*WHAT NEEDS TO BE DONE*. Using the listing below, please gather every line containing the word "border".

*MATERIAL SHOWN*.
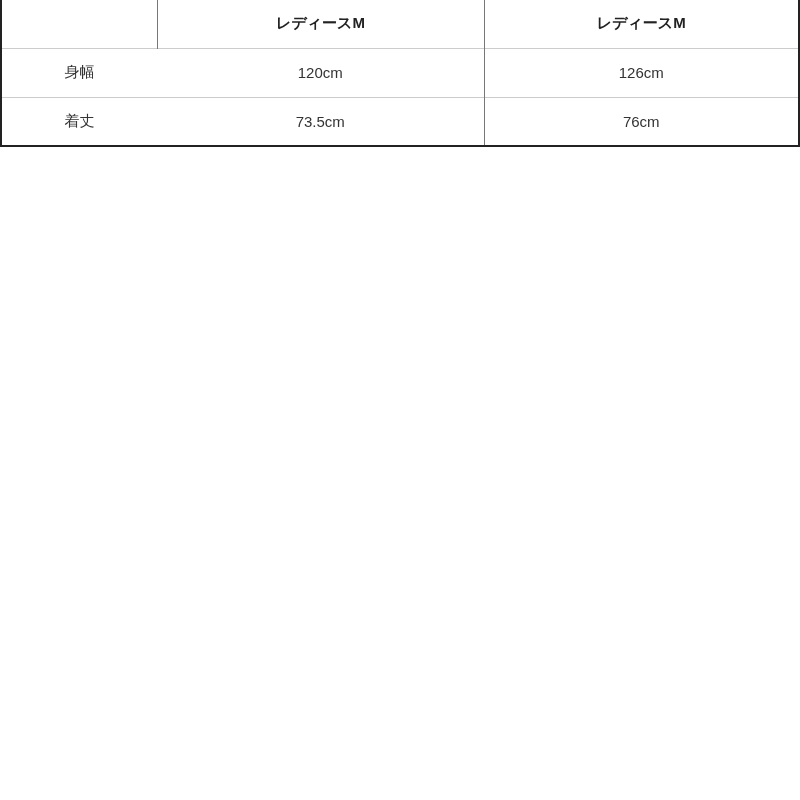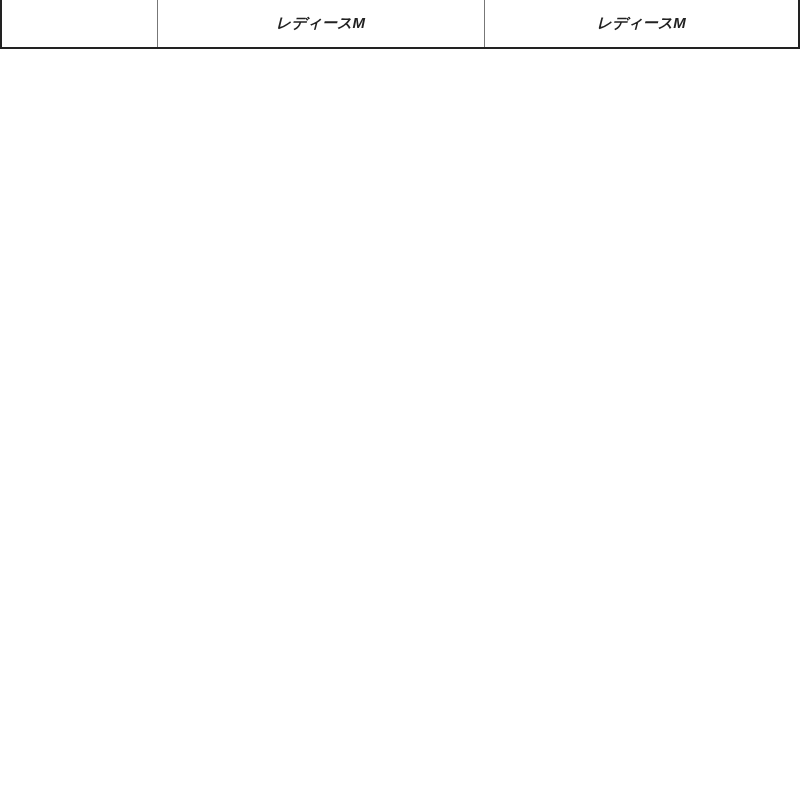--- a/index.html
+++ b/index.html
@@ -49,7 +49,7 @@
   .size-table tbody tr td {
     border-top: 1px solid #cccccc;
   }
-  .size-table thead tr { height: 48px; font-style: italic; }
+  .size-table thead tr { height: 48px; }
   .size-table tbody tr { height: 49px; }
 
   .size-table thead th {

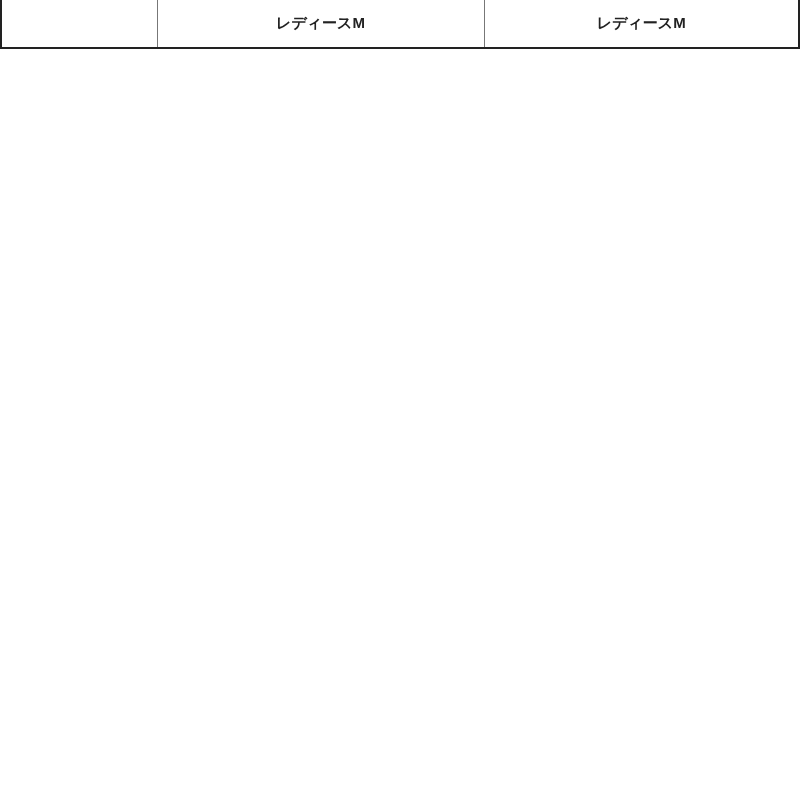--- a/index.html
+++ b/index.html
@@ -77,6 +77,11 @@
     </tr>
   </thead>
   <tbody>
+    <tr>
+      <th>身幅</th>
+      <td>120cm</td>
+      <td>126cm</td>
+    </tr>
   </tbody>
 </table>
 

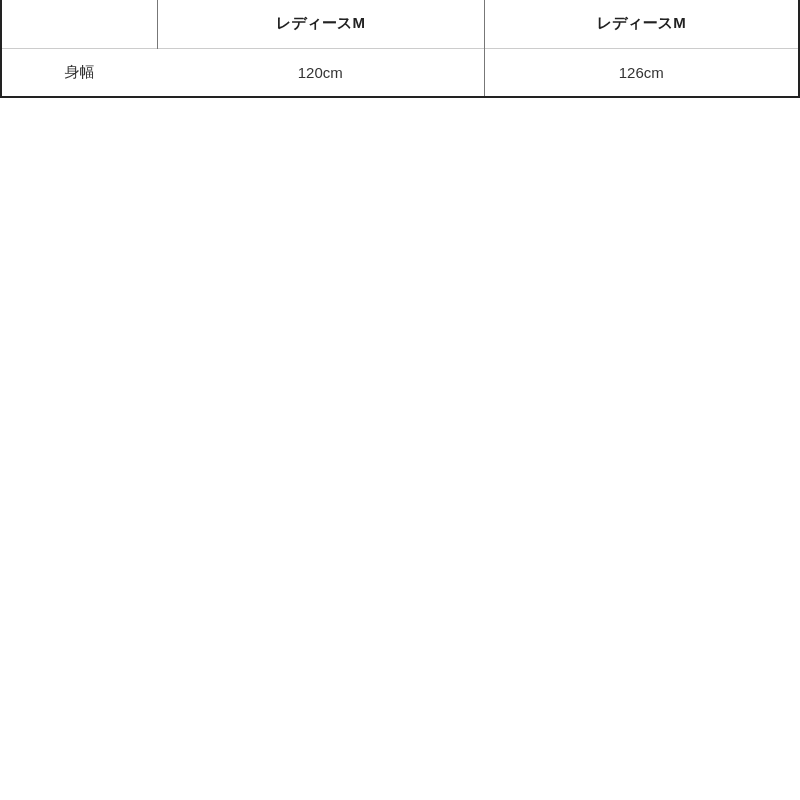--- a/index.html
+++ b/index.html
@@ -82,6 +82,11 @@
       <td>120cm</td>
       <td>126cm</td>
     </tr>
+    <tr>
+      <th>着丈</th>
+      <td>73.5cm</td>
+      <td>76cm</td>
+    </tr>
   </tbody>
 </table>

--

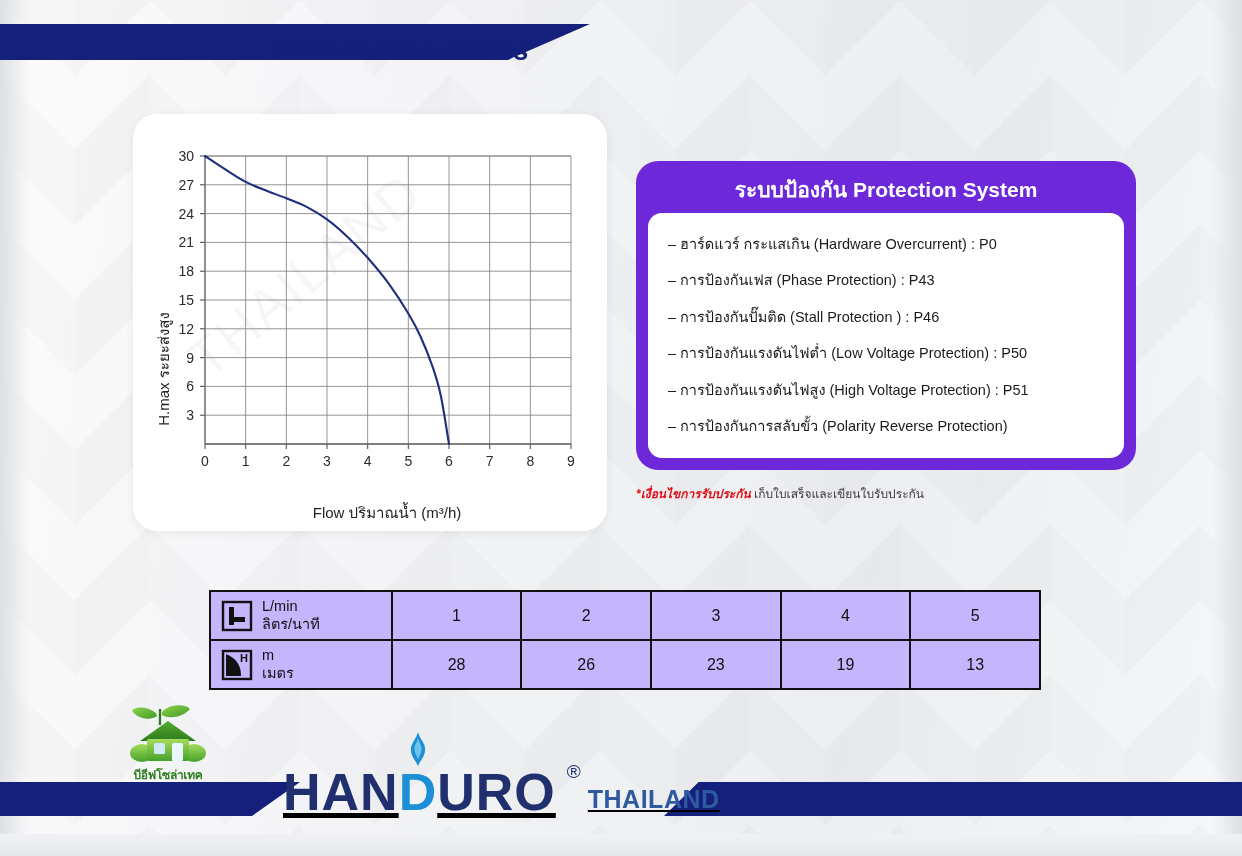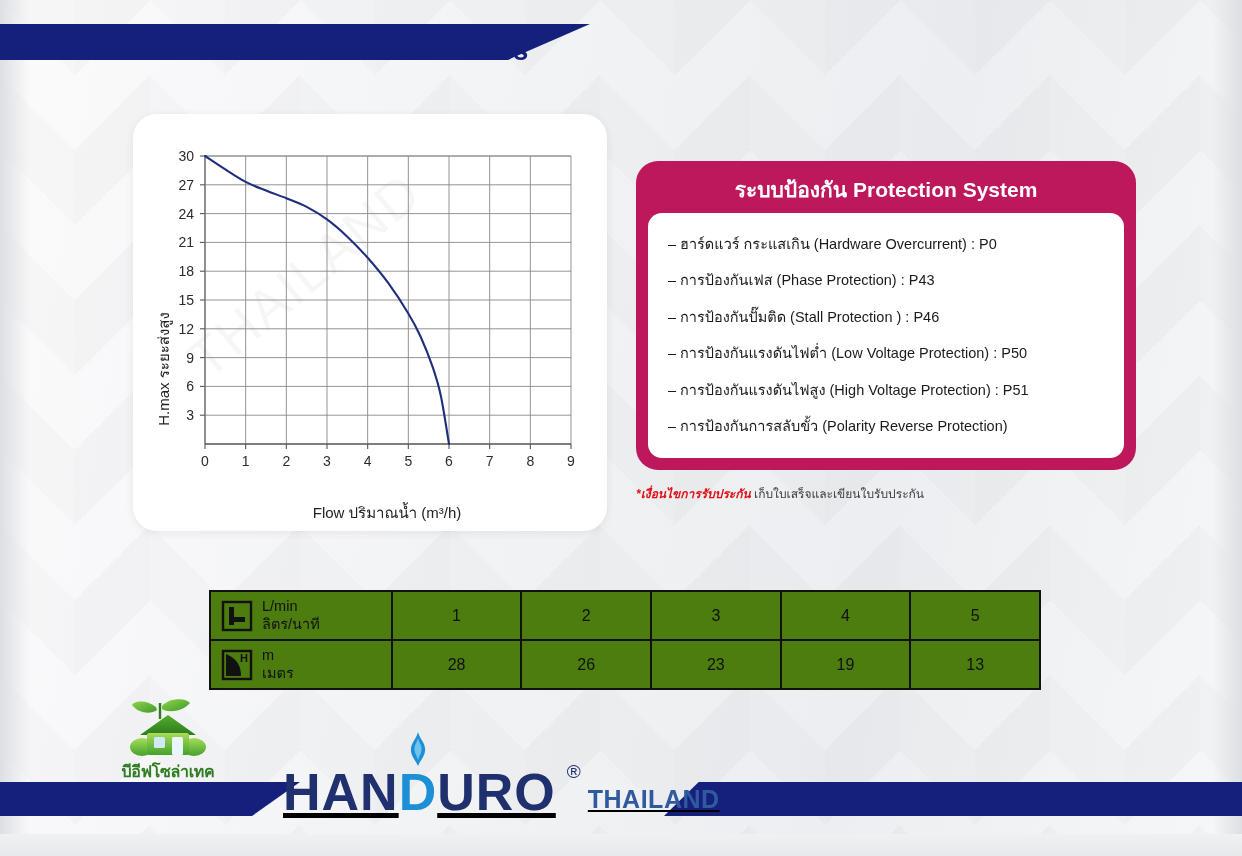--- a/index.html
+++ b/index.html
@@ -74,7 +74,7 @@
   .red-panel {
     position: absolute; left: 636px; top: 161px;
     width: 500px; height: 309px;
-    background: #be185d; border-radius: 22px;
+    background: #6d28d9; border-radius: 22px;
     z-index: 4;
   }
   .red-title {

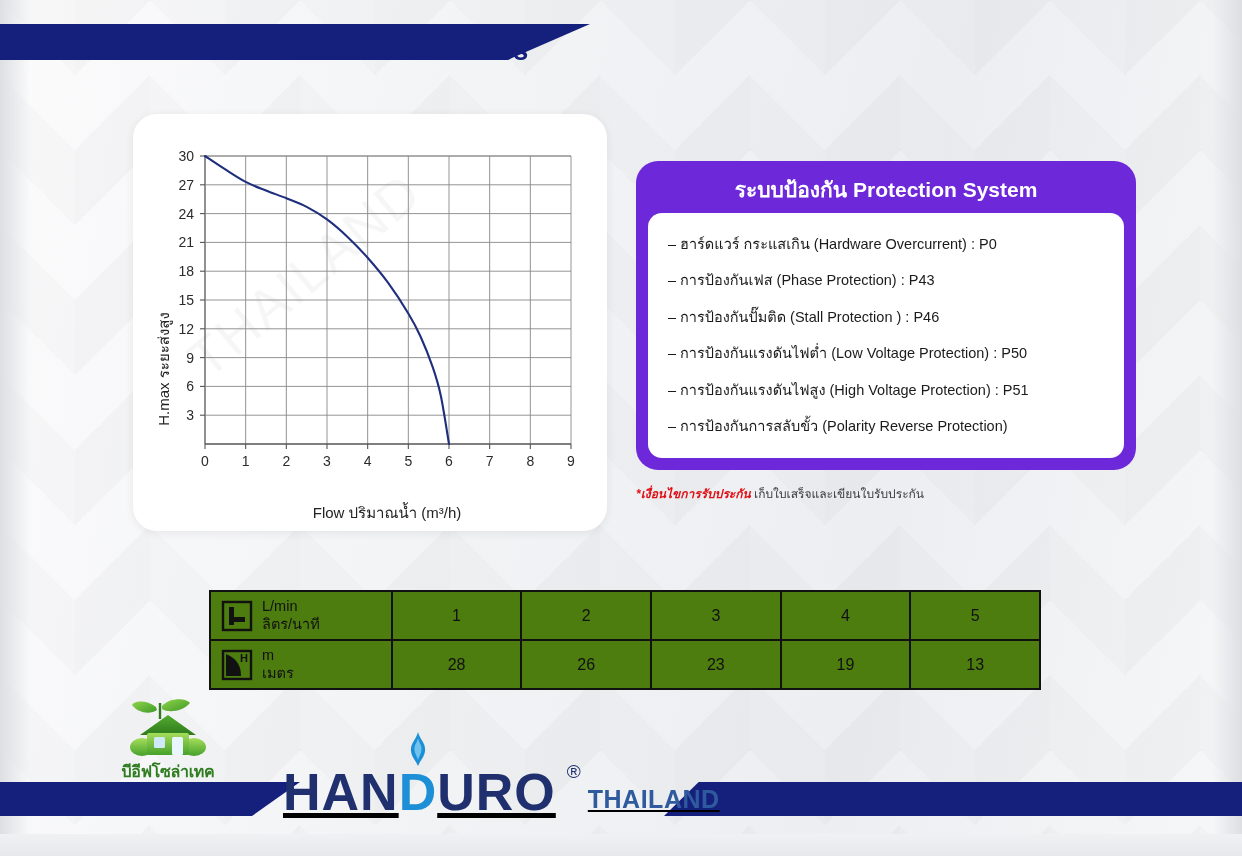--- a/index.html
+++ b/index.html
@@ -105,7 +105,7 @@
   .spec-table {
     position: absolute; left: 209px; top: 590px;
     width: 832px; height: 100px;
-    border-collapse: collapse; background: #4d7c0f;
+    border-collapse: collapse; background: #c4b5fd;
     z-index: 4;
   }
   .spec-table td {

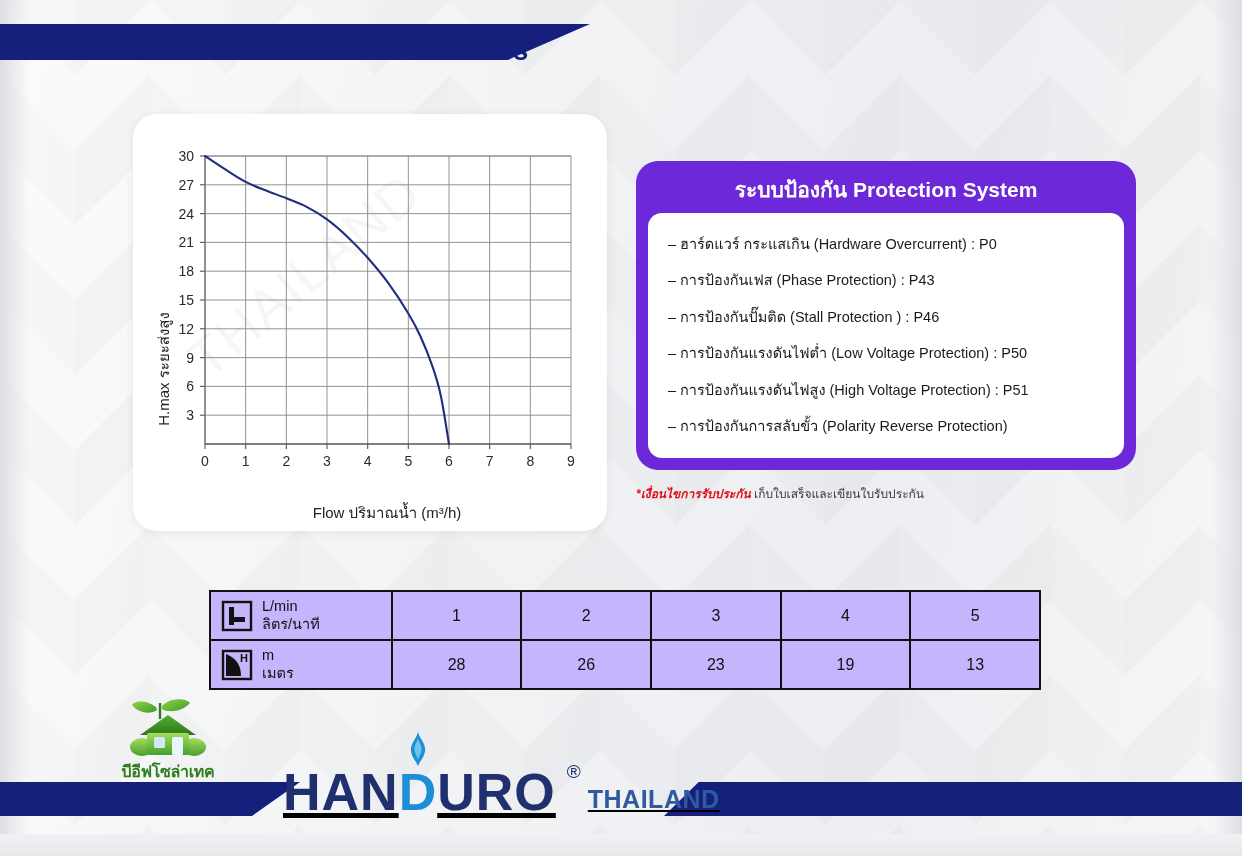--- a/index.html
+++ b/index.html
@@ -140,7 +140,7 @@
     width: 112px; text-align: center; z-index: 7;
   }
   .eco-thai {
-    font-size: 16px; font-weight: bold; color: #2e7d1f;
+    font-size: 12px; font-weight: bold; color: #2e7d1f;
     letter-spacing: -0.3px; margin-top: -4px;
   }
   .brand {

*RESPONSE AREA*.
     border-top: 1px solid #cccccc;
-    background: #be185d; border-radius: 22px;
+    background: #6d28d9; border-radius: 22px;
-    border-collapse: collapse; background: #4d7c0f;
+    border-collapse: collapse; background: #c4b5fd;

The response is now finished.